A Quick Service Restaurant Host/Hostess at the _Walt Disney World_ Resort can only work in that position in a Quick Service Restaurant. A _Disneyland_ Resort Food Service Worker Host or Hostess can work in either a Quick Service or Table Service Restaurant.

Per the Collective Bargaining Agreement in place between the Walt Disney World Company (dba _Disneyland_ Resort) and Workers United/Service Employees International Union Local 50, the "Food Service Worker" role is defined as follows:


> Dishes up and presents food to guests in buffeteria restaurants, food courts, and quick service locations. Serves salads, entrees, accompaniments, and prepares beverages. Assembles, ortions, and packages all products as required. (e.g. places burgers in baskets, ladles chowder into bread bouless). Stocks serving line with food and serving supplies. Prepares and serves ice cream dishes such as ice cream sundaes, sodas, malts, shakes, banana splits, and freezes using preapproved recipes. May make waffle cones. May top pies, cakes, pancakes, and waffles as well as prepare fresh fruit orders. Cleans serving line and beverage equipment and maintains work area. May work in an exterior position to greet Guests, take orders and/or direct Guest flow. Works at the entry area of the table service and Character dining restaurants to greet Guests, direct Guest flow and process Priority Seating arrangements. Seats Guests and presents menus and spiels appropriate restaurant information. Maintains the cleanliness of the podium and lobby, monitors and replenishes supplies and completes assigned work as necessary.

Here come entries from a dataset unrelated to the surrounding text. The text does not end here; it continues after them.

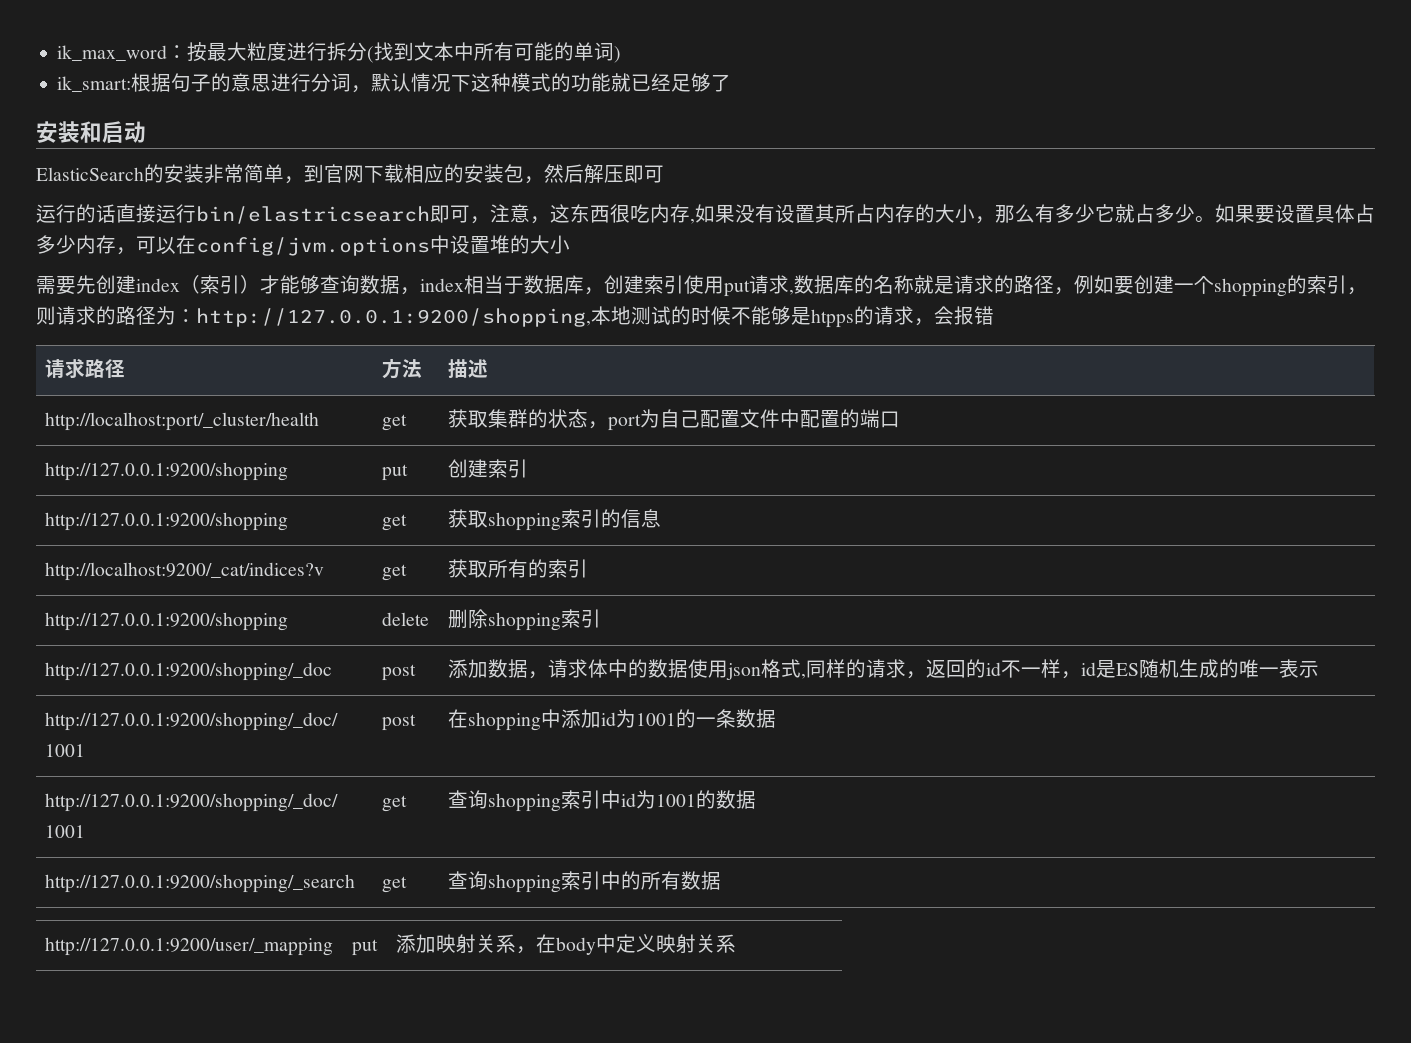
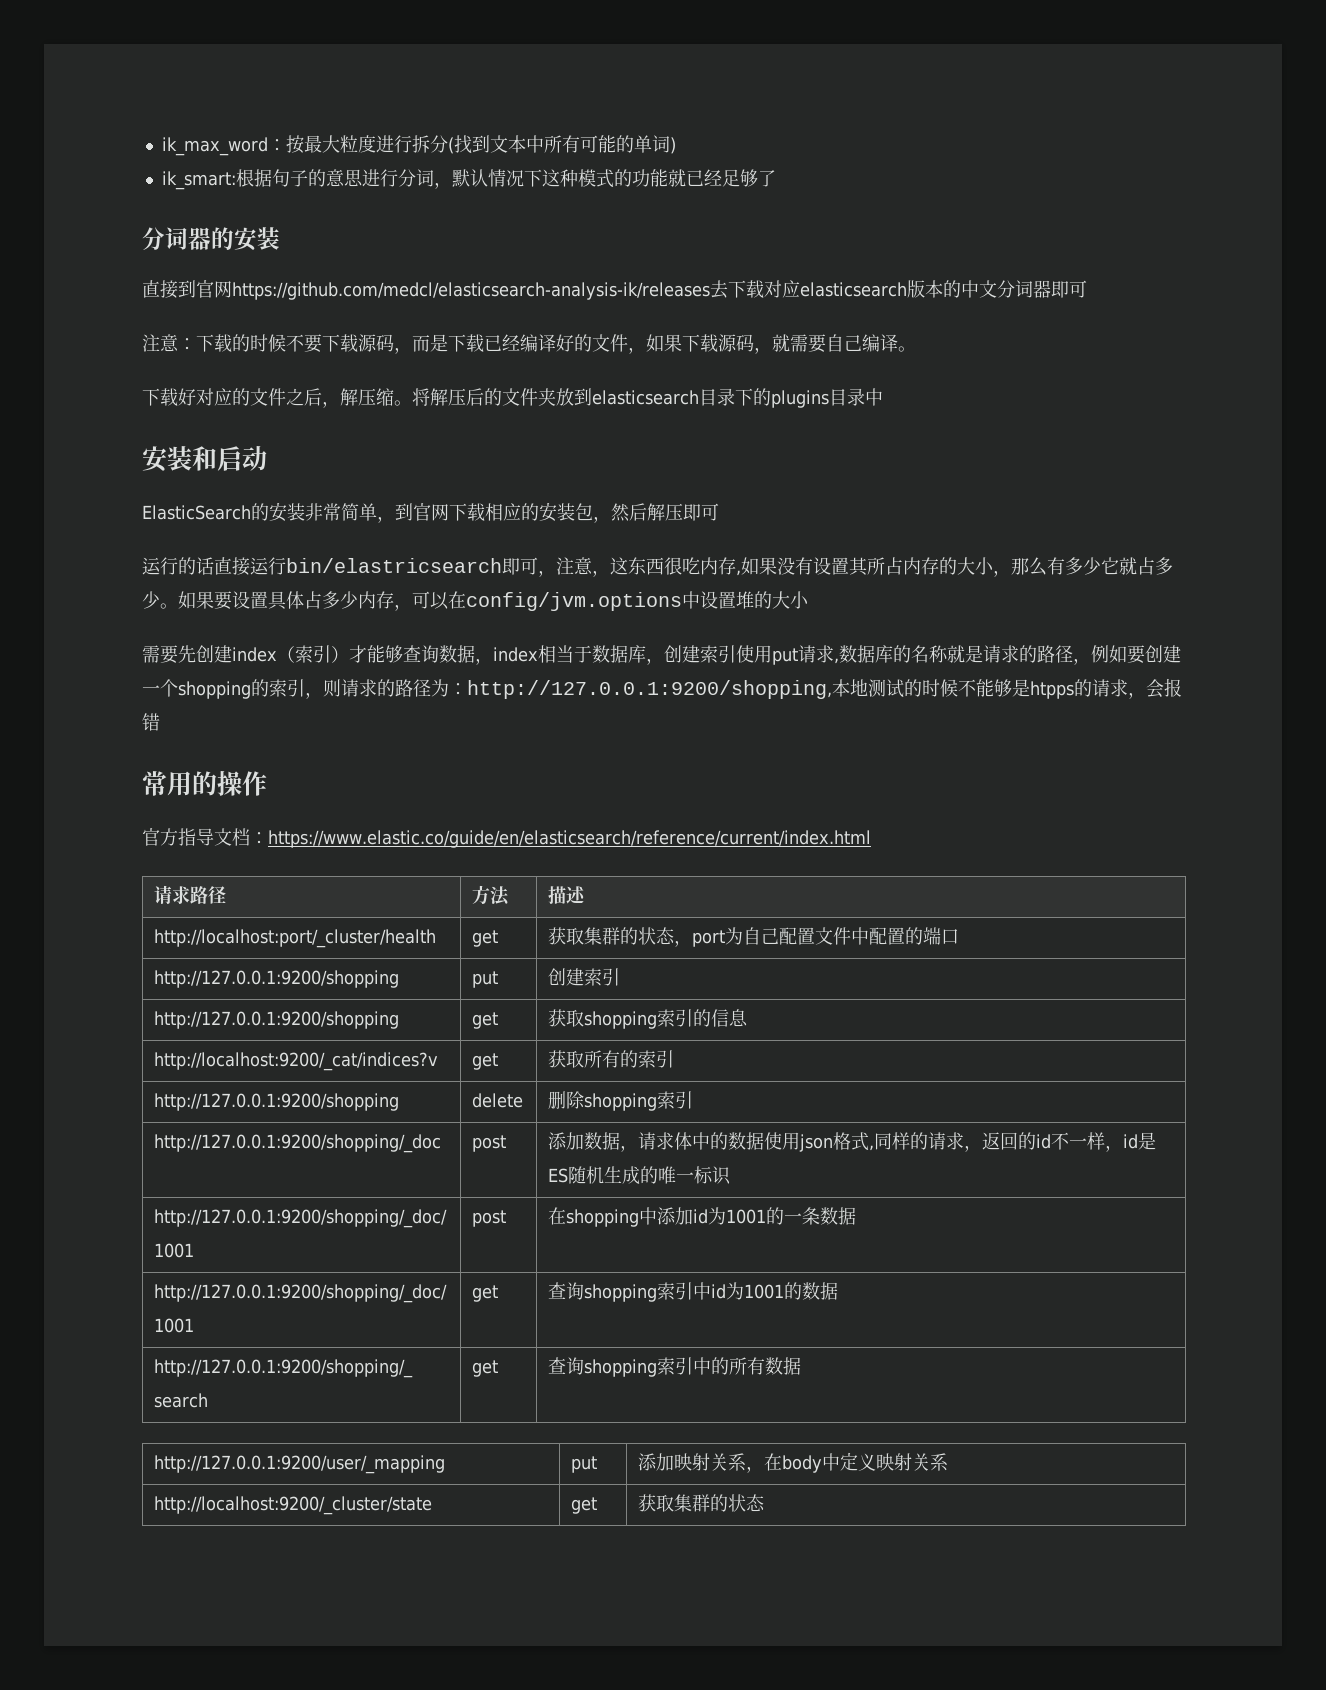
+ 分词器的安装
+ 直接到官网https://github.com/medcl/elasticsearch-analysis-ik/releases去下载对应elasticsearch版本的中文分词器即可
+ 注意：下载的时候不要下载源码，而是下载已经编译好的文件，如果下载源码，就需要自己编译。
+ 下载好对应的文件之后，解压缩。将解压后的文件夹放到elasticsearch目录下的plugins目录中
+ 常用的操作
+ 官方指导文档：https://www.elastic.co/guide/en/elasticsearch/reference/current/index.html
- http://127.0.0.1:9200/shopping/_doc | post | 添加数据，请求体中的数据使用json格式,同样的请求，返回的id不一样，id是ES随机生成的唯一表示
+ http://127.0.0.1:9200/shopping/_doc | post | 添加数据，请求体中的数据使用json格式,同样的请求，返回的id不一样，id是ES随机生成的唯一标识
+ http://localhost:9200/_cluster/state | get | 获取集群的状态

The current starting pay rate for a _Disneyland_ Resort Food Service Worker Host or Hostess is $9.60/hour. This will be increasing in the near future to $9.89/hour, in line with the recent contract extension agreement.


----------



## lizzylove

thanks glendalais!
wow!!!! thats a lot of different things!!!! I hope I have at least a little bit of fun doing it!!! I mean, I know its all work, and work is well...... work! Lol, but I at least hope I enjoy it to some extent . 
Im going to Disneyland and on the job tittle list for food services are:
1. Food Service Worker Host or Hostess 
2. Food Cart Cashier
3. Food Prep
4. Food service worker (What I'm doing)
5. Quick service restaurant

On the info... they really do sound all the same... but Im just concerned about the TYPE of restaurant I will be working in....I don't really want to work at like a McDonald type, lol.


----------



## lizzylove

but then again that might not be all that bad


----------



## Sorahana

I just got my email saying I was accepted for Spring in Attractions.


----------



## ashley87

I got in for Spring for FSFB!  I actually never got an email; they just sent the folder.  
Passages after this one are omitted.